» Data provided

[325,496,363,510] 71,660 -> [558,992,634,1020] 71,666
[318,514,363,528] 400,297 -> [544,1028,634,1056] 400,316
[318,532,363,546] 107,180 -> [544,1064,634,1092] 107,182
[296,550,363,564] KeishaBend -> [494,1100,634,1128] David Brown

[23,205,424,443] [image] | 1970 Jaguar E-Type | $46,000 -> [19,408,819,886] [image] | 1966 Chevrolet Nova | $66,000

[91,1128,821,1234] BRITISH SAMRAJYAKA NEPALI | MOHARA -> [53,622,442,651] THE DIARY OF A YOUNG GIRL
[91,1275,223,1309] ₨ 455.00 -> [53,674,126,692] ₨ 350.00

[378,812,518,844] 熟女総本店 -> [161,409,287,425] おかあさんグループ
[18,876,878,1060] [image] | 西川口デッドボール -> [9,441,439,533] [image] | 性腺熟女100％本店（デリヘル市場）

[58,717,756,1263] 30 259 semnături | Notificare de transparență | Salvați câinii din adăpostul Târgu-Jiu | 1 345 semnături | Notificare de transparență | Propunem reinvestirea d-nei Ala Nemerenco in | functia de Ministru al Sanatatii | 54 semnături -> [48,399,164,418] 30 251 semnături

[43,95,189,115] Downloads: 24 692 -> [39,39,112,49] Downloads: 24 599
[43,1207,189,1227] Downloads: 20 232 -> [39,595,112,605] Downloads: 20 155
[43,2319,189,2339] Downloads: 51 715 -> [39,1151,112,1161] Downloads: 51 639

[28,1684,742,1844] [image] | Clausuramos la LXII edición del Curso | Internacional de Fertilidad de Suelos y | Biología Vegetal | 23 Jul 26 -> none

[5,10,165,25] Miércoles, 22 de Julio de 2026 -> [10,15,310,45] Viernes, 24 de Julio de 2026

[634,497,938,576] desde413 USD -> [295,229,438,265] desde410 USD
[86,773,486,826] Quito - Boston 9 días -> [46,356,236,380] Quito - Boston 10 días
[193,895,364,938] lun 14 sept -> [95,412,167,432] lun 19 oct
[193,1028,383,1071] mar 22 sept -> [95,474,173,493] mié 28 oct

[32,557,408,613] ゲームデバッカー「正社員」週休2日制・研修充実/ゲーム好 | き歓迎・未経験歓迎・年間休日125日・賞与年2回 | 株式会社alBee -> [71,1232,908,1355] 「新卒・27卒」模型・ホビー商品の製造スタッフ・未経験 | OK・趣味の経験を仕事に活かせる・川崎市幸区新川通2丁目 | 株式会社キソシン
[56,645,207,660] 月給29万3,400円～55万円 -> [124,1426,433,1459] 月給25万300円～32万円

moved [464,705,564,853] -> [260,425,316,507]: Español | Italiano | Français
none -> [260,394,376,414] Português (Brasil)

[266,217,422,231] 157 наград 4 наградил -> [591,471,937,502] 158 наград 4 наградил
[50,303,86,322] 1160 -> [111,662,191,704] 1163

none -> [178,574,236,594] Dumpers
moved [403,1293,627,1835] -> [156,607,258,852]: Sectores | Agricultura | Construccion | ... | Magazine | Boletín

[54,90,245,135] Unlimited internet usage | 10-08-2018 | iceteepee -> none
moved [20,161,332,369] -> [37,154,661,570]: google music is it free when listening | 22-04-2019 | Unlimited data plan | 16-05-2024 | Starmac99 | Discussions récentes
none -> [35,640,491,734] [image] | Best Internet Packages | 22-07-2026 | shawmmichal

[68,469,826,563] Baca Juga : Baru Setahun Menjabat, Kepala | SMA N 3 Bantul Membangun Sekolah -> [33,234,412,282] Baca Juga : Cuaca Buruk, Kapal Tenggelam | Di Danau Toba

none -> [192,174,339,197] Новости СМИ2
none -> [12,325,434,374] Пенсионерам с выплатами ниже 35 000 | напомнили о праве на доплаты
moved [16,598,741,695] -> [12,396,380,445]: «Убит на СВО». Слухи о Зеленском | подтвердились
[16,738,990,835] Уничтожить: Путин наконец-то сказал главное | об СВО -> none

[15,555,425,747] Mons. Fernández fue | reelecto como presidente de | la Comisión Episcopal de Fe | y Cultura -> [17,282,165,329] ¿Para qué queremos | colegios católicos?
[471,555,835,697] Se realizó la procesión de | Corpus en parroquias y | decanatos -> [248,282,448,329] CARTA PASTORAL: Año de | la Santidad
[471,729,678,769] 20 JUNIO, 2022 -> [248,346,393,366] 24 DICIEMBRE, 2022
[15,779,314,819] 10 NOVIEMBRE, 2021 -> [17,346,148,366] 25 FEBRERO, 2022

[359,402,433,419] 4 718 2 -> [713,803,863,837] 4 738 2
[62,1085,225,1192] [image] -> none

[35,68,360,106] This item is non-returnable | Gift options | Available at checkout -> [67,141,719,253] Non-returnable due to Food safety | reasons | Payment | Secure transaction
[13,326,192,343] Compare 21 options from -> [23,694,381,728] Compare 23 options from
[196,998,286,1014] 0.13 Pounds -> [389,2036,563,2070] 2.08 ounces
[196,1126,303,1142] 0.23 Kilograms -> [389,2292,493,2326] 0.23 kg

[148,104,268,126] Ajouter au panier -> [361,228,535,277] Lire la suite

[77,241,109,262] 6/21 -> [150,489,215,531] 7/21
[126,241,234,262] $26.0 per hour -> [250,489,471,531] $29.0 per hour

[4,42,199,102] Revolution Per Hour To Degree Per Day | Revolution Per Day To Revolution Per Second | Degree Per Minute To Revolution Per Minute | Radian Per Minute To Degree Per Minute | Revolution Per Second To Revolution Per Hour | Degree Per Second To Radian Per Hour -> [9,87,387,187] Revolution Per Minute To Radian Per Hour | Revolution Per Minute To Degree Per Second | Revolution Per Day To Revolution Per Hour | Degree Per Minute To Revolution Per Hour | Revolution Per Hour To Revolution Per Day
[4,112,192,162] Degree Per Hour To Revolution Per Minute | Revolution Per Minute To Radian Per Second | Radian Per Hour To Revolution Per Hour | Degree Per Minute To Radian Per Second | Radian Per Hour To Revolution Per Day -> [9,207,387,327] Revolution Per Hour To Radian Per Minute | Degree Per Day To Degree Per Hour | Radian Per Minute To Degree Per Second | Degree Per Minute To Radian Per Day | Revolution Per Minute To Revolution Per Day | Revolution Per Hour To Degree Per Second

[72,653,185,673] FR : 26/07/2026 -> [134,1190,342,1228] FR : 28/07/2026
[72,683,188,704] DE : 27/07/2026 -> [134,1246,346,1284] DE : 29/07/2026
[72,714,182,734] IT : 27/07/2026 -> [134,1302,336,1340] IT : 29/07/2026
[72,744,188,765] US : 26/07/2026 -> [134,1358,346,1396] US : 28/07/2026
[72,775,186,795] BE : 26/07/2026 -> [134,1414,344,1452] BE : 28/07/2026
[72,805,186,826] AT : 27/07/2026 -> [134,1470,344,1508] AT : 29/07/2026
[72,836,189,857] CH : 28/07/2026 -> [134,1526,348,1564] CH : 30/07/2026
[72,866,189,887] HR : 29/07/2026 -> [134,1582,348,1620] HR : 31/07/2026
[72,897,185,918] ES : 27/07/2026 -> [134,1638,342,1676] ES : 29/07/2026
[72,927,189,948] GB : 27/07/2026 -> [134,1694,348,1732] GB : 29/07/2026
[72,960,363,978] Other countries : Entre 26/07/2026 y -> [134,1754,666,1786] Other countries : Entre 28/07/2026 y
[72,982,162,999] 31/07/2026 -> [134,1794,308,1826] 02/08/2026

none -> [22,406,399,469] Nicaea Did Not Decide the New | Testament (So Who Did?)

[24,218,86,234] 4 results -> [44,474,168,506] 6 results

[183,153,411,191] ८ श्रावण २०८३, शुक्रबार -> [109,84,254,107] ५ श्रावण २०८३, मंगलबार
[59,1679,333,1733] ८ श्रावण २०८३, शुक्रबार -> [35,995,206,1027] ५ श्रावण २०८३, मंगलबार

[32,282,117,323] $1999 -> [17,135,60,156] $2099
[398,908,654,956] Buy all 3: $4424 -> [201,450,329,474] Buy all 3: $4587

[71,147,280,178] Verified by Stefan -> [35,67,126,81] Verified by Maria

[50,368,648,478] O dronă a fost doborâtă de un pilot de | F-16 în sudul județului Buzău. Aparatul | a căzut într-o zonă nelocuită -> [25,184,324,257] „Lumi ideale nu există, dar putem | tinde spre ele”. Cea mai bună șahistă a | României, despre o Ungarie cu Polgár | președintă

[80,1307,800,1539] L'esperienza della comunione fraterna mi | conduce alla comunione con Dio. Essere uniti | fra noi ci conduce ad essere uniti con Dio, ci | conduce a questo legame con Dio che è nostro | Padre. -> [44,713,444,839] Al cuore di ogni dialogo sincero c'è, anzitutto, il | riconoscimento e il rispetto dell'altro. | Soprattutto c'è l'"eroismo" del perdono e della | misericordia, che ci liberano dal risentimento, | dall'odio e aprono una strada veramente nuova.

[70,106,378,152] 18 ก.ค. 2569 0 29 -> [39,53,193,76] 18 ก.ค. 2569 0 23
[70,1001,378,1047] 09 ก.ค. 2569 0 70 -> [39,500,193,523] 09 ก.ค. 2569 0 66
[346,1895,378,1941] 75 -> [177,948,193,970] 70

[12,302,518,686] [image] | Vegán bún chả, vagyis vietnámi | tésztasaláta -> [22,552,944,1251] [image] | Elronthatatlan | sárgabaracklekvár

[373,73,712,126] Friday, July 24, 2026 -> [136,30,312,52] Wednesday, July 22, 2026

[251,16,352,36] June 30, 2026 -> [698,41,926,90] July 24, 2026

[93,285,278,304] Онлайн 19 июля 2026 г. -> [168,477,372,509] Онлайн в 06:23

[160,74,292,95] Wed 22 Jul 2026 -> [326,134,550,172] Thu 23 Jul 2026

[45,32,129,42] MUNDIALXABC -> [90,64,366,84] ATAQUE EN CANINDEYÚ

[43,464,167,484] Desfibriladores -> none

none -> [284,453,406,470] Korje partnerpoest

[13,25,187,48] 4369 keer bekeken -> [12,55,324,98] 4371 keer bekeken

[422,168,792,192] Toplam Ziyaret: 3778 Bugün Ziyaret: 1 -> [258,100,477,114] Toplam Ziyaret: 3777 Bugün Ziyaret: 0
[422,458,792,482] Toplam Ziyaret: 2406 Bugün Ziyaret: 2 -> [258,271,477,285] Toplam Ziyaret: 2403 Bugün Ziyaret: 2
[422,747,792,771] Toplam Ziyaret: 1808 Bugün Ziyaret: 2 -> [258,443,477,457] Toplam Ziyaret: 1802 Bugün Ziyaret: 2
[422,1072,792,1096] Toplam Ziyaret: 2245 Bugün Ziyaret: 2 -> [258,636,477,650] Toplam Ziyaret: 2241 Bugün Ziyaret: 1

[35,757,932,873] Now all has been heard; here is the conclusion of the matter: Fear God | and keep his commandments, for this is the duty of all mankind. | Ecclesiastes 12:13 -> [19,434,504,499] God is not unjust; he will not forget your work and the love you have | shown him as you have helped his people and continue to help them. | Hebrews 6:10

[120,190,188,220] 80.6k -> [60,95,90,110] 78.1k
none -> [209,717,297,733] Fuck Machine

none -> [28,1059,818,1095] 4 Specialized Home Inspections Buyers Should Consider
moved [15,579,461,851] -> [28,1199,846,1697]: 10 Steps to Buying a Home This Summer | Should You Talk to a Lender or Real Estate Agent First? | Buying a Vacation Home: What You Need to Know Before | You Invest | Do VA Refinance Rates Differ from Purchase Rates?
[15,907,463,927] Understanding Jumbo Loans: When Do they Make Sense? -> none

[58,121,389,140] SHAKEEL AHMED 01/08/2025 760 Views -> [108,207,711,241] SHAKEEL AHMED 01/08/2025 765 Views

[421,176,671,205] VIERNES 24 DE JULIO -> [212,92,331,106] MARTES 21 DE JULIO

» Exercise prompt
Working through the records, find each line containing the word "Ziyaret" and copy it.

» Exercise result
[422,168,792,192] Toplam Ziyaret: 3778 Bugün Ziyaret: 1 -> [258,100,477,114] Toplam Ziyaret: 3777 Bugün Ziyaret: 0
[422,458,792,482] Toplam Ziyaret: 2406 Bugün Ziyaret: 2 -> [258,271,477,285] Toplam Ziyaret: 2403 Bugün Ziyaret: 2
[422,747,792,771] Toplam Ziyaret: 1808 Bugün Ziyaret: 2 -> [258,443,477,457] Toplam Ziyaret: 1802 Bugün Ziyaret: 2
[422,1072,792,1096] Toplam Ziyaret: 2245 Bugün Ziyaret: 2 -> [258,636,477,650] Toplam Ziyaret: 2241 Bugün Ziyaret: 1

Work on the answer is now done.